Le rapport révèle que la proposition de recherche de Mabuyane a été effectivement rédigée et continuellement affinée par son propre superviseur et son personnel, Mabuyane titivant et paraphrasant ici et là. Il a en outre constaté qu'une lettre motivant son admission avait été modifiée par la suite pour suggérer qu'il détenait le diplôme de maîtrise pour lequel il postulait pour se perfectionner, à l'appui d'une candidature au doctorat.

La réponse de Mabuyane au rapport a été que celui-ci n'était pas pertinent car il traitait d'irrégularités d'enregistrement et non de « vol » de diplôme.

Dans une procédure judiciaire, une partie qui ne conteste pas une allégation factuelle préjudiciable est considérée comme l'ayant admise. Le silence n'est pas une défense. Mabuyane ne s'est jamais vraiment intéressé aux conclusions du rapport ; le juge les a acceptés comme vrais. Les résultats soutiennent la défense de la vérité et de l’intérêt public de Malema.

Mabuyane a choisi de lutter contre le sens littéral du terme « volé » plutôt que de se confronter aux conclusions étayées retenues contre lui. Ce n'est pas une défense. Le tribunal a eu raison de ne pas le traiter comme tel. Le jugement aurait pu être encore plus fort en critiquant avec plus de force la stratégie juridique de Mabuyane. Intenter une affaire urgente en diffamation tout en éludant les principales preuves ressemble à une tentative d'intimider les critiques plutôt qu'à blanchir son nom. La cour a peut-être été trop polie à ce sujet.

La légalité de l'acquisition par le Premier ministre en exercice d'un diplôme de troisième cycle, en particulier au cours d'une année électorale, est une question soumise au contrôle public. En conséquence, le tribunal a estimé que les déclarations de Malema étaient dans l'intérêt public.

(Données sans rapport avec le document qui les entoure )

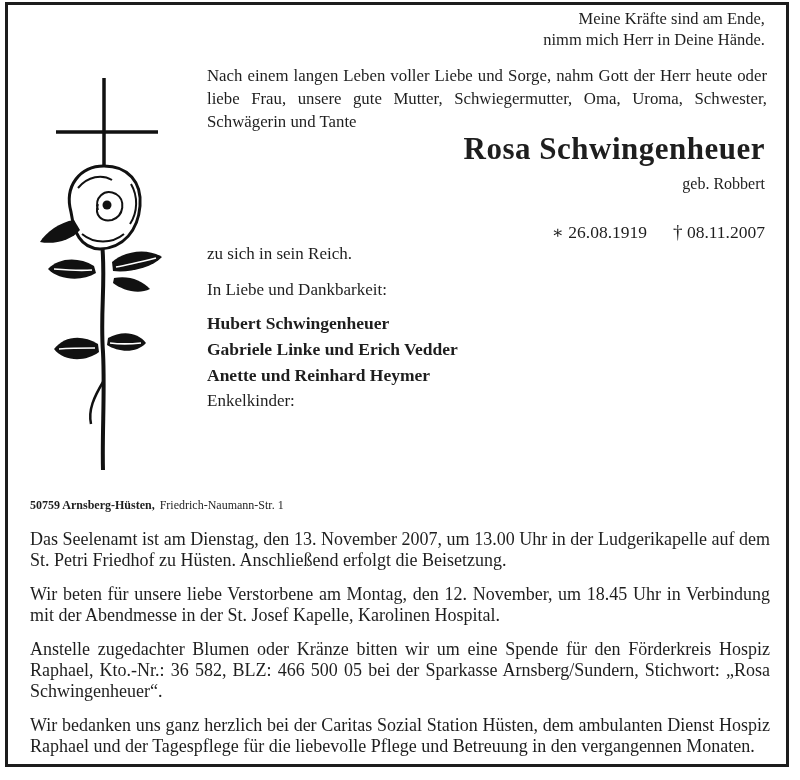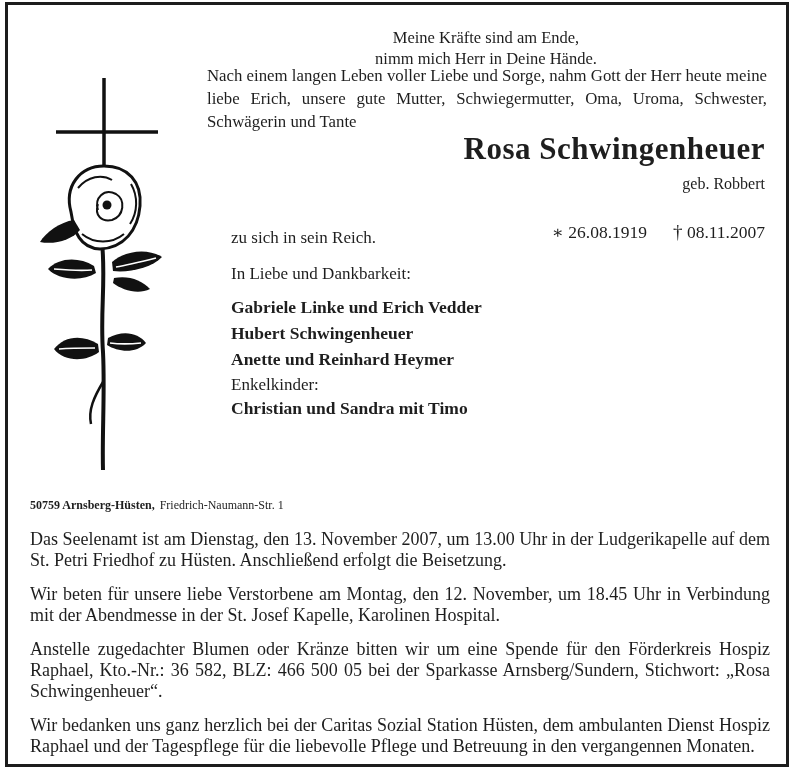--- a/index.html
+++ b/index.html
@@ -7,34 +7,34 @@
     width:800px;height:780px;position:relative;background:#ffffff;
     font-family:"Liberation Serif","DejaVu Serif",serif;
     color:#1e1e1e;overflow:hidden;
   }
   .frame{
     position:absolute;left:5px;top:2px;width:784px;height:765px;
     border:3px solid #1c1c1c;box-sizing:border-box;pointer-events:none;
   }
   .illustration{position:absolute;left:28px;top:52px;width:170px;height:430px;}
   .quote{
-    position:absolute;left:207px;top:27px;width:558px;
-    text-align:center;font-size:16.5px;line-height:21px;
+    position:absolute;left:207px;top:8px;width:558px;
+    text-align:right;font-size:16.5px;line-height:21px;
   }
   .intro{
     position:absolute;left:207px;top:64px;width:560px;margin:0;
     font-size:16.8px;line-height:23px;text-align:justify;
   }
   .name-block{position:absolute;left:207px;top:130px;width:558px;text-align:right;}
   .name{font-size:31px;font-weight:bold;line-height:38px;letter-spacing:.5px;}
   .maiden{font-size:16px;margin-top:7px;}
   .dates{font-size:17.5px;margin-top:28px;}
   .dates .ddate{margin-left:26px;}
   .dates .dsym{font-size:19px;}
-  .family-col{position:absolute;left:207px;top:228px;width:560px;font-size:17px;line-height:20px;margin-left:24px;}
+  .family-col{position:absolute;left:207px;top:244px;width:560px;font-size:17px;line-height:20px;}
   .family-col .dank{margin-top:16px;}
   .family-col .mourners{margin-top:10px;}
   .bold-line{font-weight:bold;font-size:17.5px;line-height:26px;}
   .grandkids-label{margin-top:2px;line-height:22px;}
   .gk .bold-line{line-height:25px;}
   .relatives{margin-top:1px;}
   .address{position:absolute;left:30px;top:498px;width:740px;font-size:12px;}
   .address .b{font-weight:bold;}
   .address .rest{margin-left:5px;}
   .paragraphs{position:absolute;left:30px;top:528px;width:740px;}
@@ -77,41 +77,40 @@
         <path d="M113 291 C 103 292, 90 292, 82 291" stroke="#fff" stroke-width="1.6" fill="none"></path>
       </g>
     </svg>
   </div>
 
   <div class="quote">
     <div>Meine Kräfte sind am Ende,</div>
     <div>nimm mich Herr in Deine Hände.</div>
   </div>
 
-  <p class="intro">Nach einem langen Leben voller Liebe und Sorge, nahm Gott der Herr heute meine liebe Erich, unsere gute Mutter, Schwiegermutter, Oma, Uroma, Schwester, Schwägerin und Tante</p>
+  <p class="intro">Nach einem langen Leben voller Liebe und Sorge, nahm Gott der Herr heute oder liebe Frau, unsere gute Mutter, Schwiegermutter, Oma, Uroma, Schwester, Schwägerin und Tante</p>
 
   <div class="name-block">
     <div class="name">Rosa Schwingenheuer</div>
     <div class="maiden">geb. Robbert</div>
     <div class="dates">
       <span class="bdate"><span class="bsym">∗</span> <span>26.08.1919</span></span><span class="ddate"><span class="dsym">†</span> <span>08.11.2007</span></span>
     </div>
   </div>
 
   <div class="family-col">
     <div class="closing">zu sich in sein Reich.</div>
     <div class="dank">In Liebe und Dankbarkeit:</div>
     <div class="mourners">
+      <div class="bold-line">Hubert Schwingenheuer</div>
       <div class="bold-line">Gabriele Linke und Erich Vedder</div>
-      <div class="bold-line">Hubert Schwingenheuer</div>
       <div class="bold-line">Anette und Reinhard Heymer</div>
     </div>
     <div class="grandkids-label">Enkelkinder:</div>
     <div class="gk">
-      <div class="bold-line">Christian und Sandra mit Timo</div>
     </div>
   </div>
 
   <div class="address">
     <span class="b">50759 Arnsberg-Hüsten,</span><span class="rest">Friedrich-Naumann-Str. 1</span>
   </div>
 
   <div class="paragraphs">
     <p>Das Seelenamt ist am Dienstag, den 13. November 2007, um 13.00 Uhr in der Ludgerikapelle auf dem St. Petri Friedhof zu Hüsten. Anschließend erfolgt die Beisetzung.</p>
     <p>Wir beten für unsere liebe Verstorbene am Montag, den 12. November, um 18.45 Uhr in Verbindung mit der Abendmesse in der St. Josef Kapelle, Karolinen Hospital.</p>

Le tribunal a notamment refusé de reconnaître la défense alternative de Malema selon laquelle, en tant que député, ses déclarations publiques sur une question d'intérêt public bénéficiaient d'une immunité relative. Le tribunal a également refusé de reconnaître toute règle plus large selon laquelle les hommes politiques bénéficieraient d’une protection générale contre toute responsabilité pour diffamation du simple fait de leur fonction.

Tout en rejetant à juste titre l’immunité relative accordée aux hommes politiques, la Cour aurait dû profiter de l’occasion pour souligner que le discours politique sur des questions d’intérêt public mérite une protection accrue.

Le jugement envoie un message clair : la responsabilité publique n’est pas une diffamation.